Neural Programmer-Interpreters
ICLR• 2016
Abstract
We propose the neural programmer-interpreter (NPI): a recurrent and
compositional neural network that learns to represent and execute programs. NPI
has three learnable components: a task-agnostic recurrent core, a persistent
key-value program memory, and domain-specific encoders that enable a single NPI
to operate in multiple perceptually diverse environments with distinct
affordances. By learning to compose lower-level programs to express
higher-level programs, NPI reduces sample complexity and increases
generalization ability compared to sequence-to-sequence LSTMs. The program
memory allows efficient learning of additional tasks by building on existing
programs. NPI can also harness the environment (e.g. a scratch pad with
read-write pointers) to cache intermediate results of computation, lessening
the long-term memory burden on recurrent hidden units.

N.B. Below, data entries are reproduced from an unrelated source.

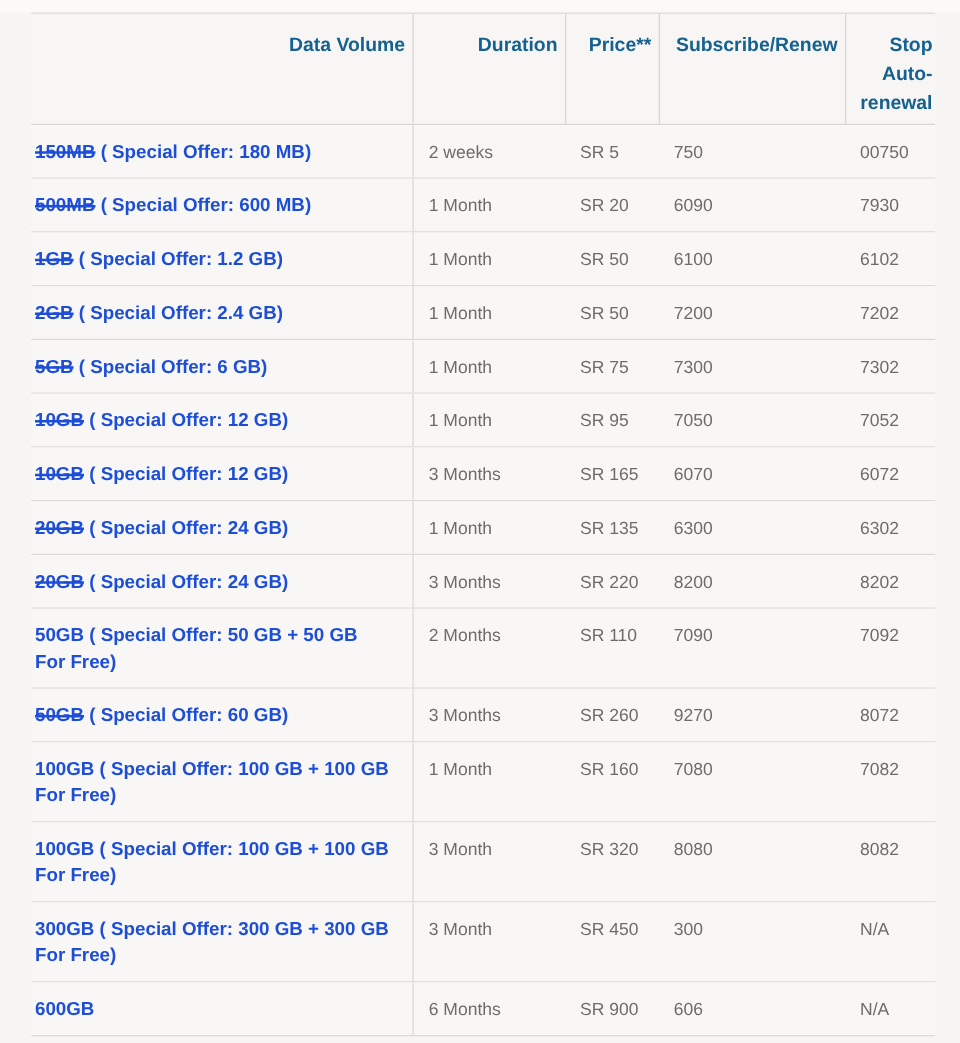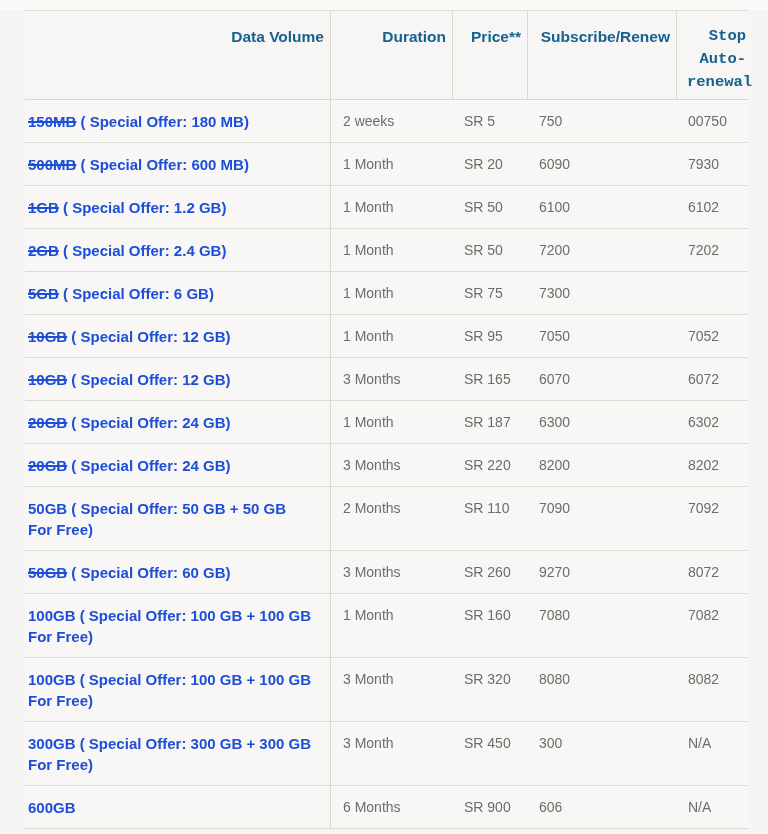"Stop Auto-renewal" .hcell.last { font-family: Liberation Mono, monospace -> none }
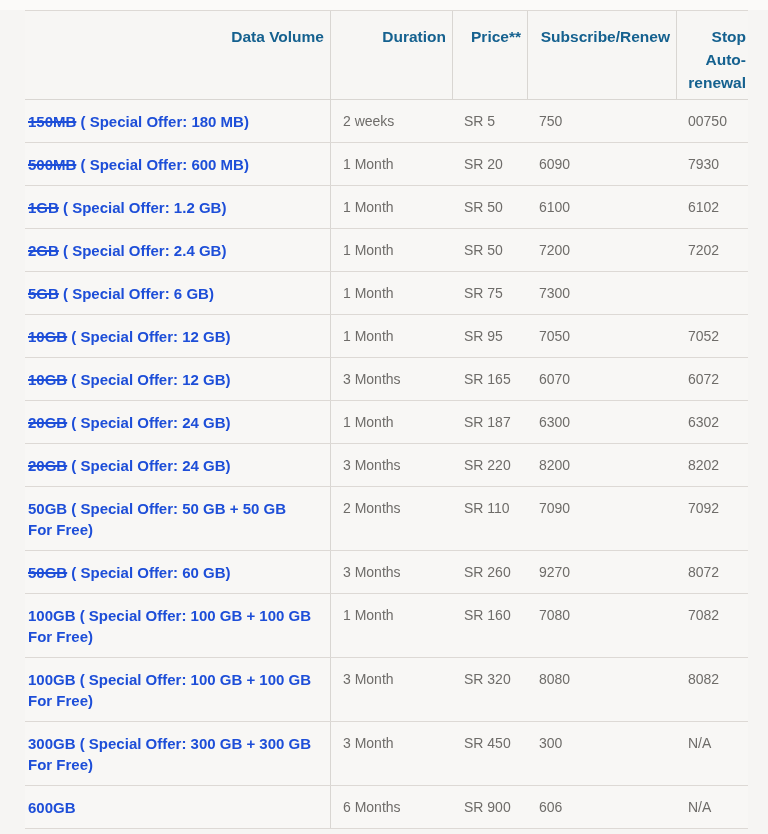"7302" div.cell { html: none -> <div>7302</div> }
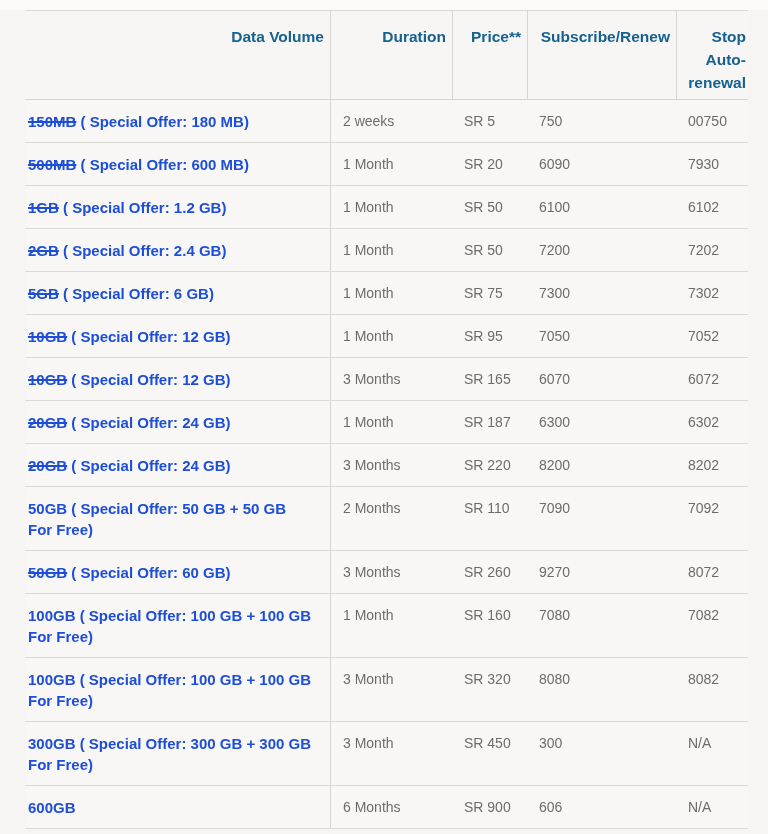"SR 187" div.cell { text: 187 -> 135 }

In this work we train
the NPI with fully-supervised execution traces; each program has example
sequences of calls to the immediate subprograms conditioned on the input.
Rather than training on a huge number of relatively weak labels, NPI learns
from a small number of rich examples. We demonstrate the capability of our
model to learn several types of compositional programs: addition, sorting, and
canonicalizing 3D models. Furthermore, a single NPI learns to execute these
programs and all 21 associated subprograms.